Ослепительная волна экстаза накрыла их сплетенные тела, исторгнув одновременный стон из сомкнутых уст. Он всей кожей, всем телом ощущал, как она судорожно бьется в его объятиях, приникает ещё теснее, не выпускает из себя, сцепив ноги на его пояснице. Любовался искаженным страстью лицом, слизывал соленые капли с её щек, прижимался и терся о её тело животом. Он не мог сдержать счастливой улыбки победителя и собственника, признавая свое поражение и соглашаясь вечно принадлежать ей. Он не хотел размыкать объятий, отрываться от неё. Он целовал её, зализывал синяки и укусы, снова ласкал её всю, с головы до ног, осторожно касаясь устами. Он целовал каждый крошечный пальчик на узенькой ножке, и щекотал языком чувствительную складочку под коленкой, и слизывал с нежной кожи бедер капли крови и семени, заставляя её снова стонать и вцепляться ему в волосы.
Шу лежала на груди Тигренка, счастливая и умиротворенная, поглаживая и исследуя пальцами его лицо, обводя улыбающиеся губы, позволяя ему щекотать свои ладони ресницами и покусывать за кончики пальцев. Она вовсе не хотела отдаваться ему сегодня, опасаясь… — она уже не помнила, чего там следовало опасаться. Тигренок сейчас выглядел счастливым и расслабленным, позабывшим прошлое, не задумывающимся о будущем. Ей было невыразимо приятно чувствовать его разгоряченное тело, смотреть на него, целовать его. Хотелось оставаться так вечно, блаженствовать в его объятиях, и не вспоминать об окружающем мире. Шу казалось, что ему сейчас хочется того же, и если она попросит, то Тигренок останется с ней.
Хилл остался бы, попроси она. Ему даже не нужна была просьба — только позволение. Он был уверен, что не сможет жить без неё, и что сделает всё, что угодно, лишь бы никогда не расставаться с ней. И при этом Хилл был полон раскаяния и вины — если бы он только мог предположить, что и эти слухи о принцессе совершенный бред… если бы он не был так зол и не сходил бы с ума от ревности… если бы не набросился на неё, словно голодный зверь… Боги, он же её практически изнасиловал! Он даже не помнил, сопротивлялась ли она в начале, или сразу ответила. Он даже не отнес её в постель, бросив на пол. И где все его намерения доказать ей, что он лучший любовник из всех, кого она только сможет найти? Ну да. Лучший. Единственный. Взявший её на полу в гостиной. Демоны! Какой же идиот…
Принцесса не знала, сколько прошло времени, но далекая мысль о том, что сюда скоро могут прийти её фрейлины, не давала ей покоя. Мало скандала за завтраком, ещё не хватало показаться на публике в таком виде. Она вопросительно взглянула на Тигренка — не пора ли вставать? И вообще принимать приличный вид? Он нежно улыбнулся в ответ, ухватил её в охапку и вместе с ней вскочил на ноги, продолжая прижимать к себе.
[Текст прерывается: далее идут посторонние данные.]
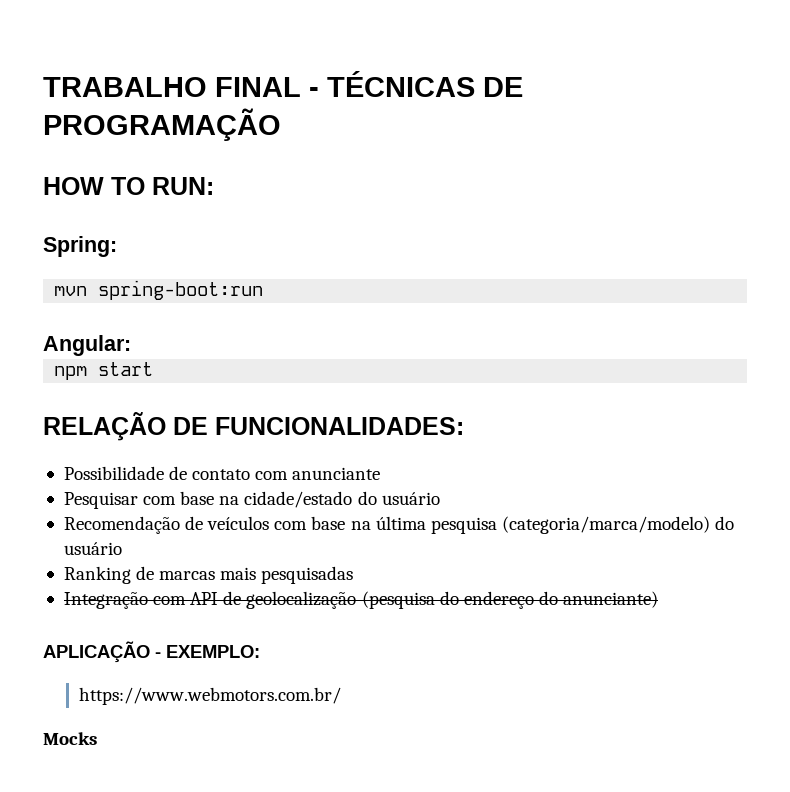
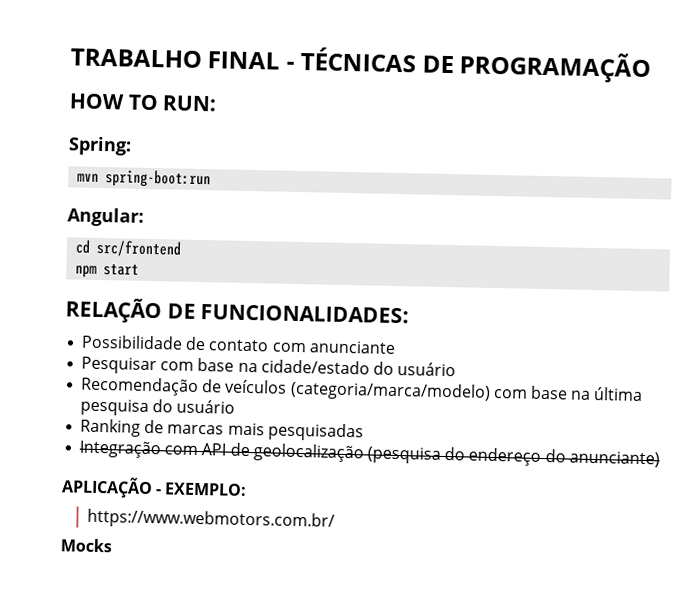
(131, 345) none -> [75,239,183,258] // cd src/frontend
(270, 523) none -> [289,380,491,402] (categoria/marca/modelo)
[501,516,710,534] (categoria/marca/modelo) -> (150, 407) none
Тигренок на руках отнес её в спальню и бережно положил на постель. Она не успела ничего сказать, как его губы снова приникли к ней, и все мысли вылетели у неё из головы. На этот раз Тигренок был нежен и осторожен, и Шу чувствовала себя драгоценной цуаньской вазой, хрупкой и звенящей. Каждое его прикосновение отдавалось сладкой дрожью во всём теле, она не понимала, где его руки, где язык, где мужское естество. Она была им, а он ею, одним существом с двумя телами, так подходящими друг другу, идеально совпадающими в каждом движении, в каждом изгибе.